What you need to do =>
Find every line below with the word "certno" in it, and copy each one.

START Supplied information

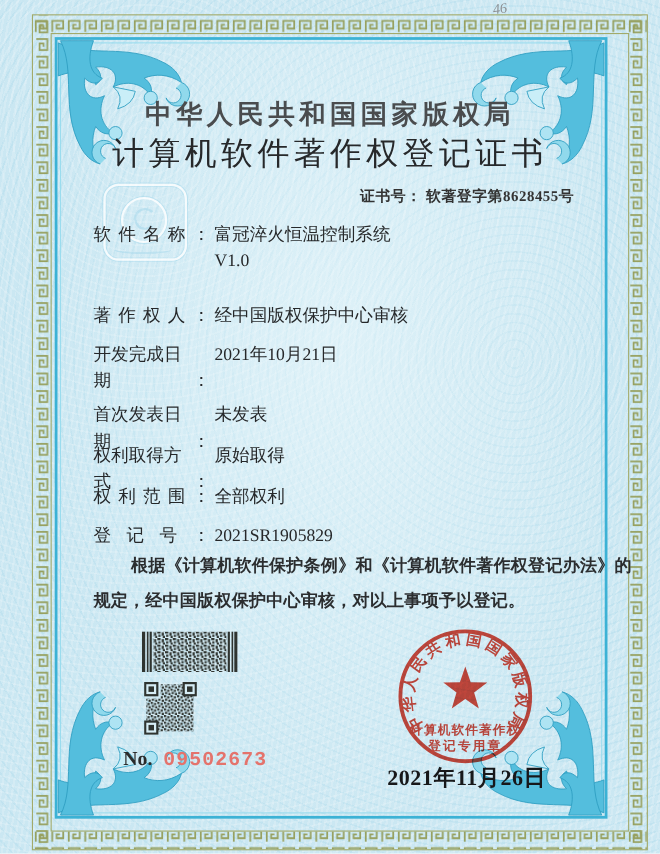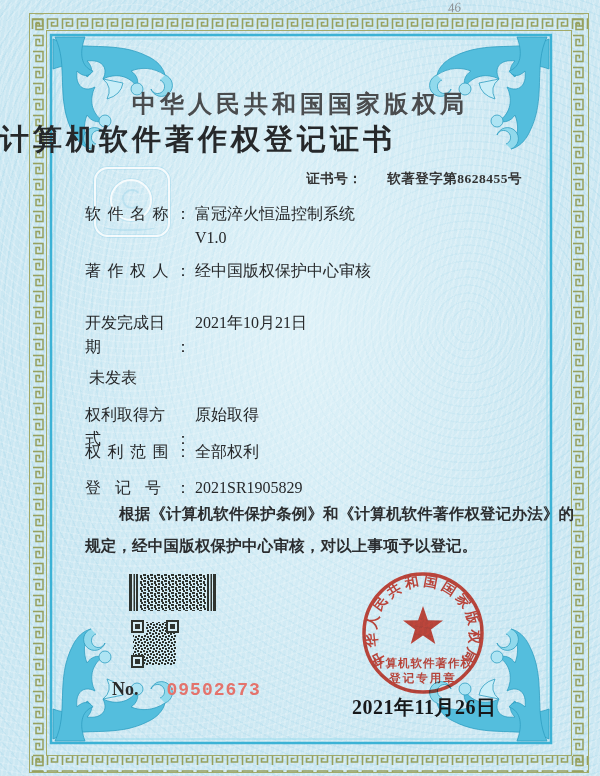--- a/index.html
+++ b/index.html
@@ -28,8 +28,8 @@
     font-size:24px;font-weight:700;letter-spacing:4px;color:#4a4c4e;
   }
   .title2{
-    left:0;right:0;text-align:left;top:120px;
-    font-size:29px;font-weight:700;letter-spacing:4px;color:#26282a;
+    left:0;right:0;text-align:center;top:120px;
+    font-size:29px;font-weight:400;letter-spacing:4px;color:#26282a;
   }
   .certno{
     right:78px;top:170px;font-size:13.5px;font-weight:700;color:#333;

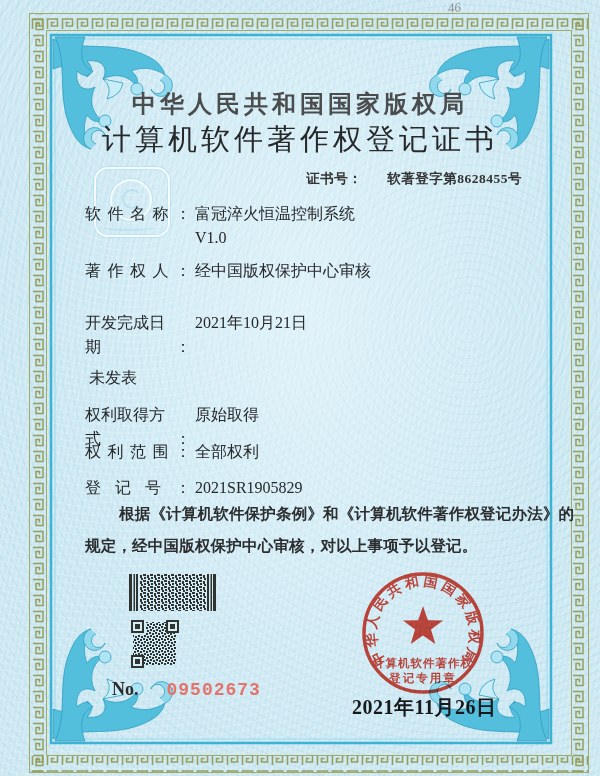--- a/index.html
+++ b/index.html
@@ -35,7 +35,7 @@
     right:78px;top:170px;font-size:13.5px;font-weight:700;color:#333;
     letter-spacing:0.5px;
   }
-  .certno .lbl{margin-right:25px;}
+  .certno .lbl{margin-right:4px;}
   .field{
     left:85px;display:flex;align-items:flex-start;
     font-size:16px;font-weight:400;color:#26282a;line-height:24px;

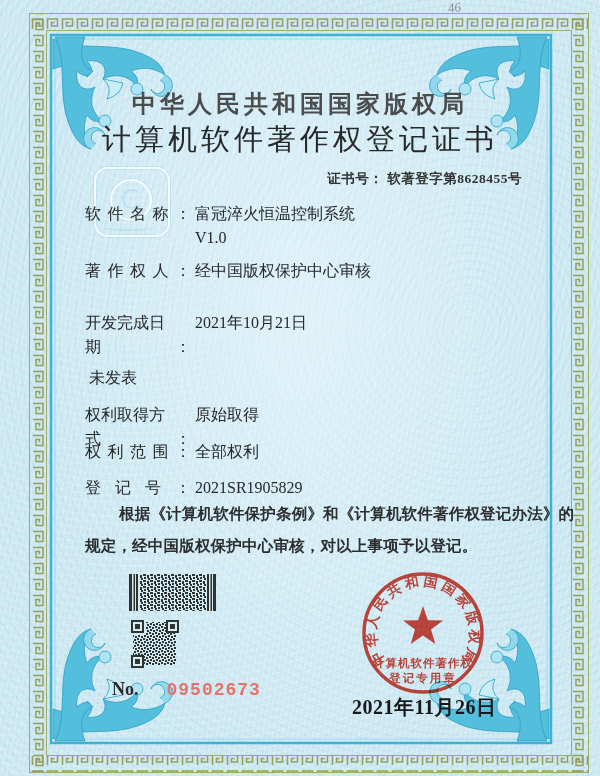--- a/index.html
+++ b/index.html
@@ -150,7 +150,7 @@
       <span class="v2">V1.0</span>
     </span>
   </div>
-  <div class="abs field" style="top:259px">
+  <div class="abs field" style="top:276px">
     <span class="flabel">著作权人：</span>
     <span class="fvalue">经中国版权保护中心审核</span>
   </div>

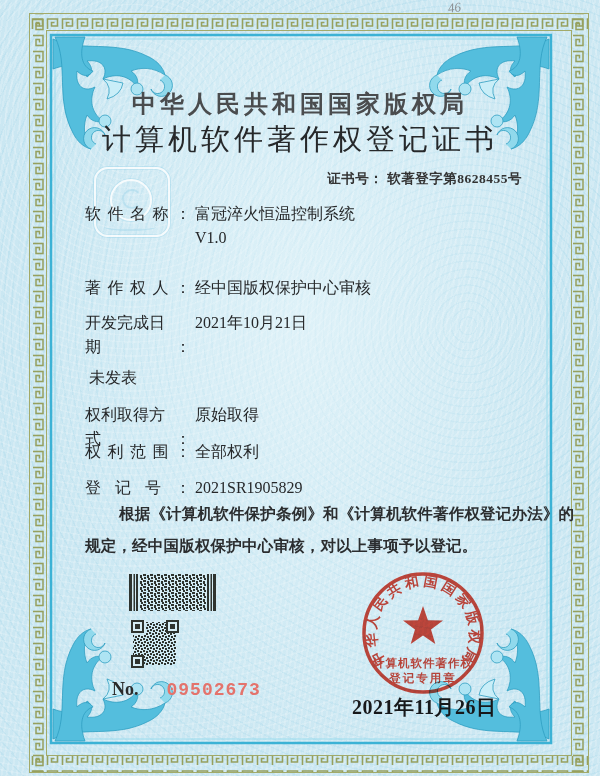--- a/index.html
+++ b/index.html
@@ -159,6 +159,7 @@
     <span class="fvalue">2021年10月21日</span>
   </div>
   <div class="abs field" style="top:366px">
+    <span class="flabel">首次发表日期：</span>
     <span class="fvalue">未发表</span>
   </div>
   <div class="abs field" style="top:403px">

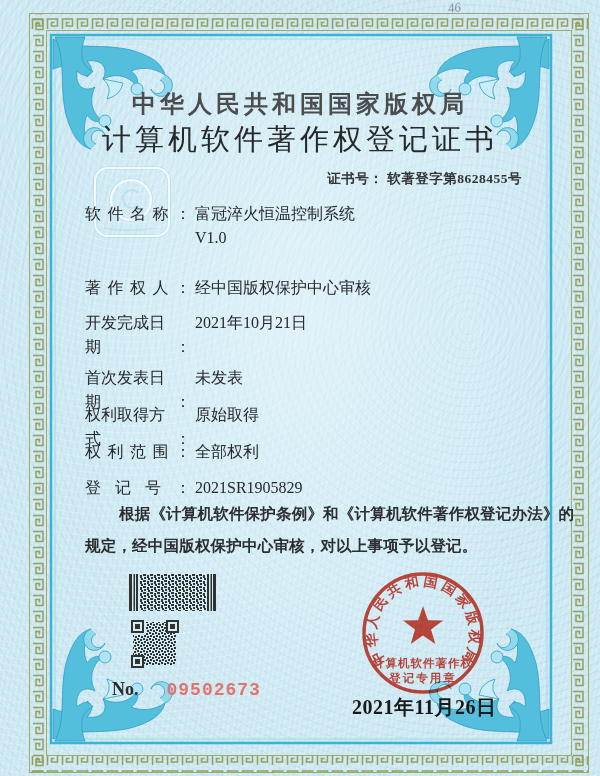--- a/index.html
+++ b/index.html
@@ -54,7 +54,7 @@
   }
   .serial .num{
     font-family:"Liberation Mono","DejaVu Sans Mono",monospace;
-    font-weight:700;letter-spacing:1px;margin-left:28px;text-align:right;
+    font-weight:700;letter-spacing:1px;margin-left:10px;text-align:right;
   }
   .seal-date{
     left:352px;top:684px;font-size:20px;font-weight:700;color:#17181a;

END Supplied information

Reply to the task =>
   .certno{
-  .certno .lbl{margin-right:25px;}
+  .certno .lbl{margin-right:4px;}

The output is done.